Only the closing part of the listing is wanted: reproduce exactly the line containing "تحتاج إلى شرح.</span></span>" and all lines below it.

Available records:

☆ ☆ ☆

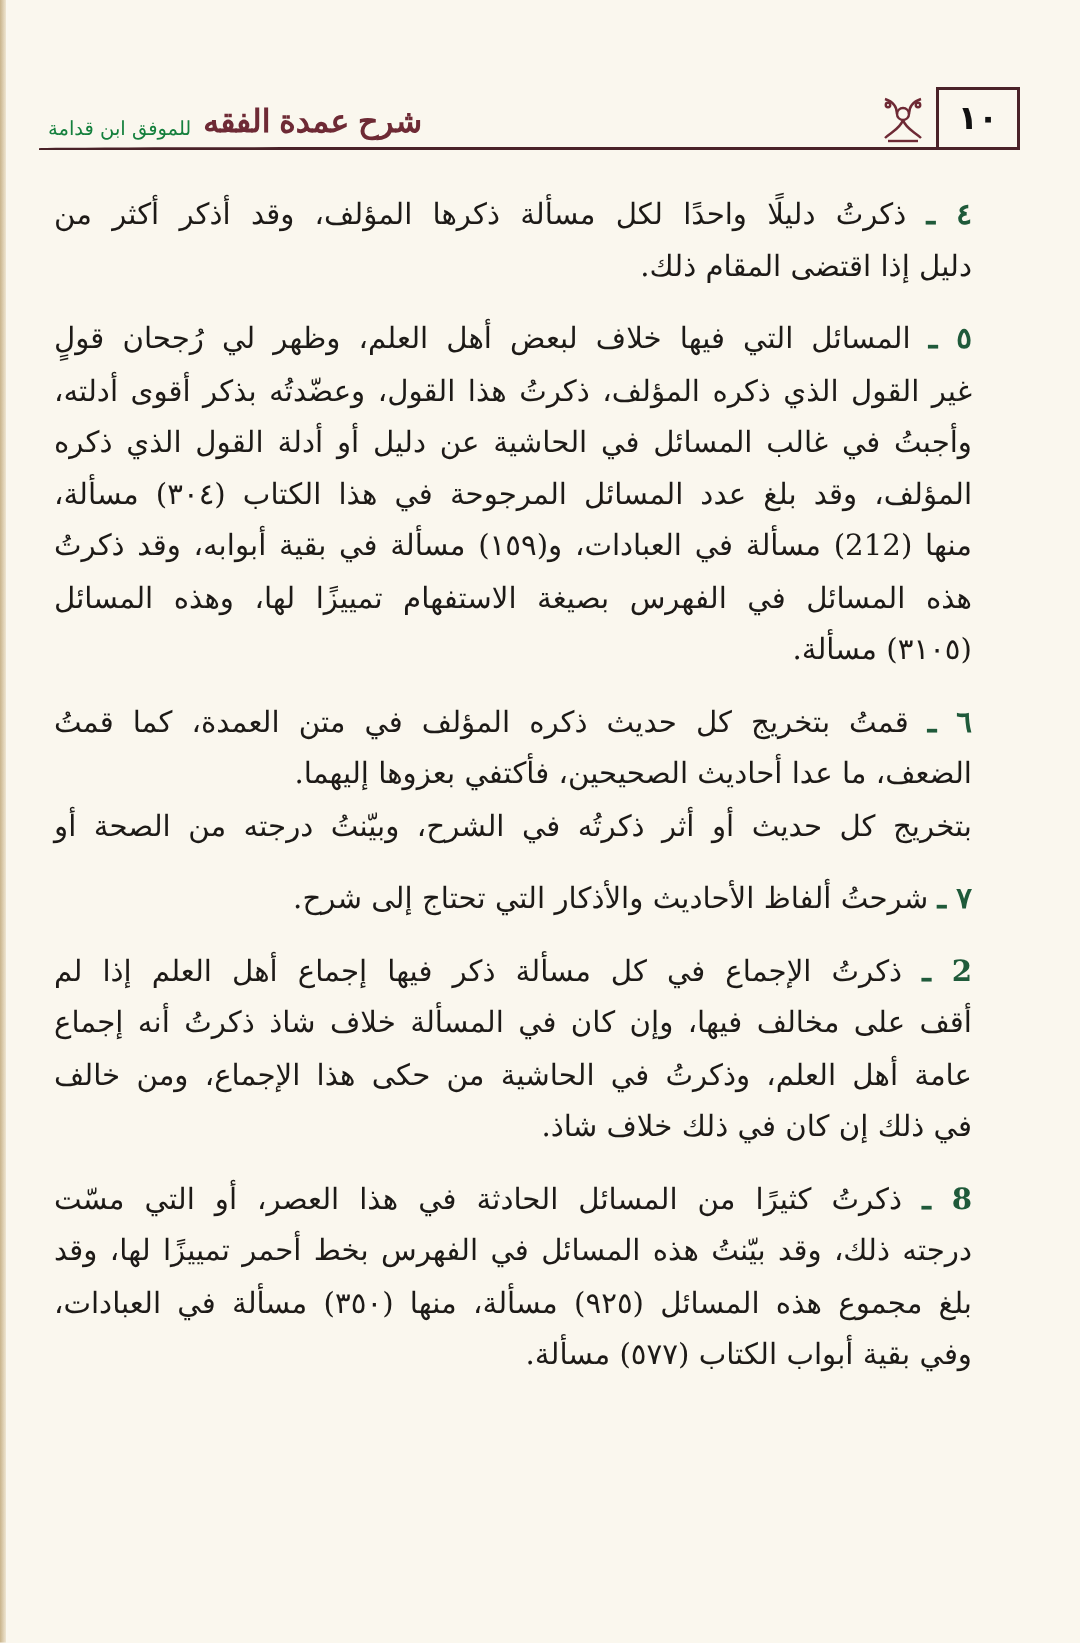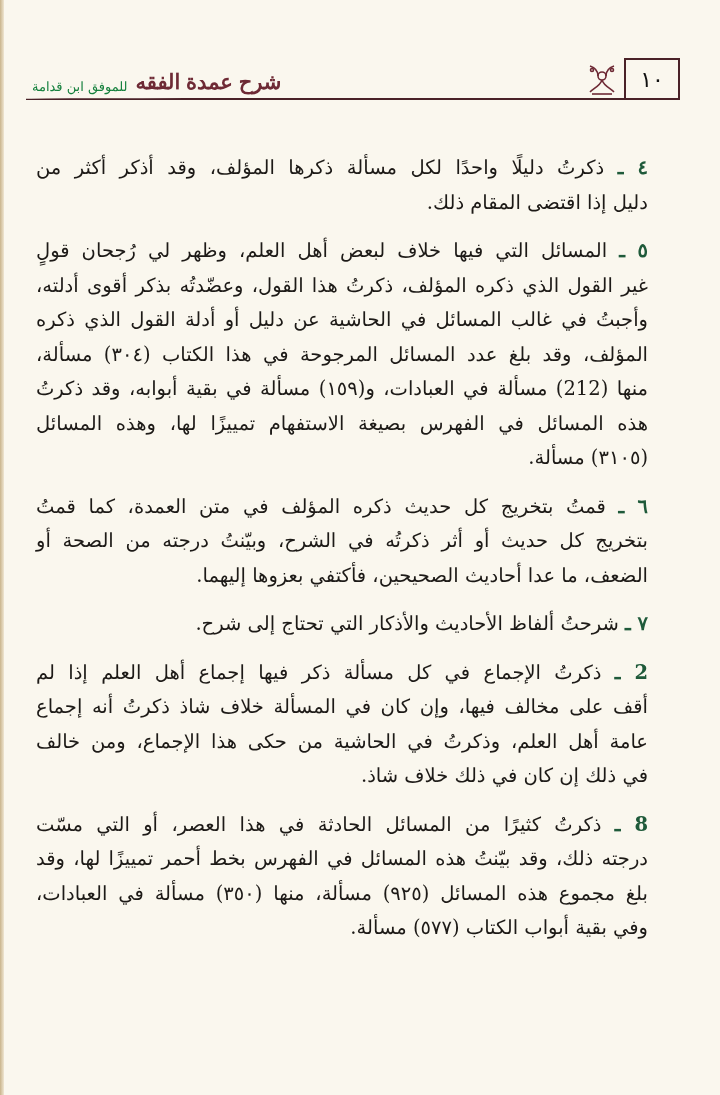--- a/index.html
+++ b/index.html
@@ -19,41 +19,41 @@
   }
   .rule {
     position: absolute; left: 0; right: 0; top: 40px; height: 0;
     border-top: 2px solid #4a2228;
     border-radius: 40% 0 0 0;
   }
   .page-num-box {
     position: absolute; right: 0; top: 0; width: 56px; height: 40px;
     border: 2px solid #4a2228; border-bottom: none;
     display: flex; align-items: center; justify-content: center;
-    font-family: "DejaVu Sans", sans-serif; font-weight: normal; font-size: 22px;
+    font-family: "DejaVu Sans", sans-serif; font-weight: bold; font-size: 22px;
     color: #111; box-sizing: border-box;
   }
   .ornament {
     position: absolute; right: 62px; top: 4px; width: 32px; height: 34px;
   }
   .book-title {
     position: absolute; left: 6px; top: 2px; height: 34px;
     display: flex; align-items: flex-end; gap: 8px; direction: rtl;
     color: #6e2a35;
   }
   .book-title .main {
     font-family: Liberation Sans, sans-serif; font-size: 21px; font-weight: bold; letter-spacing: 0;
   }
   .book-title .sub {
     font-family: "DejaVu Serif", serif; font-size: 13px; color: #15803d;
   }
   .content {
     position: absolute; left: 36px; top: 126px; width: 612px;
     direction: rtl; text-align: justify; text-align-last: right;
-    font-size: 19.5px; line-height: 34.5px; margin-top: 25px;
+    font-size: 19.5px; line-height: 34.5px;
   }
   .para { margin: 0 0 14px 0; }
   .para .num { color: #1f5a3a; font-weight: bold; }
   .line { display: block; text-align: justify; text-align-last: justify; white-space: nowrap; }
   .line.last { text-align-last: right; }
 </style>
 </head>
 <body>
 
 <div class="page-edge"></div>
@@ -92,22 +92,22 @@
     <span class="line">غير القول الذي ذكره المؤلف، ذكرتُ هذا القول، وعضّدتُه بذكر أقوى أدلته،</span>
     <span class="line">وأجبتُ في غالب المسائل في الحاشية عن دليل أو أدلة القول الذي ذكره</span>
     <span class="line">المؤلف، وقد بلغ عدد المسائل المرجوحة في هذا الكتاب (٣٠٤) مسألة،</span>
     <span class="line">منها (212) مسألة في العبادات، و(١٥٩) مسألة في بقية أبوابه، وقد ذكرتُ</span>
     <span class="line">هذه المسائل في الفهرس بصيغة الاستفهام تمييزًا لها، وهذه المسائل</span>
     <span class="line last">(٣١٠٥) مسألة.</span>
   </div>
 
   <div class="para">
     <span class="line"><span class="num">٦ ـ</span> <span>قمتُ بتخريج كل حديث ذكره المؤلف في متن العمدة، كما قمتُ</span></span>
+    <span class="line last">الضعف، ما عدا أحاديث الصحيحين، فأكتفي بعزوها إليهما.</span>
     <span class="line">بتخريج كل حديث أو أثر ذكرتُه في الشرح، وبيّنتُ درجته من الصحة أو</span>
-    <span class="line last">الضعف، ما عدا أحاديث الصحيحين، فأكتفي بعزوها إليهما.</span>
   </div>
 
   <div class="para">
     <span class="line last"><span class="num">٧ ـ</span> <span>شرحتُ ألفاظ الأحاديث والأذكار التي تحتاج إلى شرح.</span></span>
   </div>
 
   <div class="para">
     <span class="line"><span class="num">2 ـ</span> <span>ذكرتُ الإجماع في كل مسألة ذكر فيها إجماع أهل العلم إذا لم</span></span>
     <span class="line">أقف على مخالف فيها، وإن كان في المسألة خلاف شاذ ذكرتُ أنه إجماع</span>
     <span class="line">عامة أهل العلم، وذكرتُ في الحاشية من حكى هذا الإجماع، ومن خالف</span>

☆ ☆ ☆

Answer for this exercise:
     <span class="line last"><span class="num">٧ ـ</span> <span>شرحتُ ألفاظ الأحاديث والأذكار التي تحتاج إلى شرح.</span></span>
   </div>
 
   <div class="para">
     <span class="line"><span class="num">2 ـ</span> <span>ذكرتُ الإجماع في كل مسألة ذكر فيها إجماع أهل العلم إذا لم</span></span>
     <span class="line">أقف على مخالف فيها، وإن كان في المسألة خلاف شاذ ذكرتُ أنه إجماع</span>
     <span class="line">عامة أهل العلم، وذكرتُ في الحاشية من حكى هذا الإجماع، ومن خالف</span>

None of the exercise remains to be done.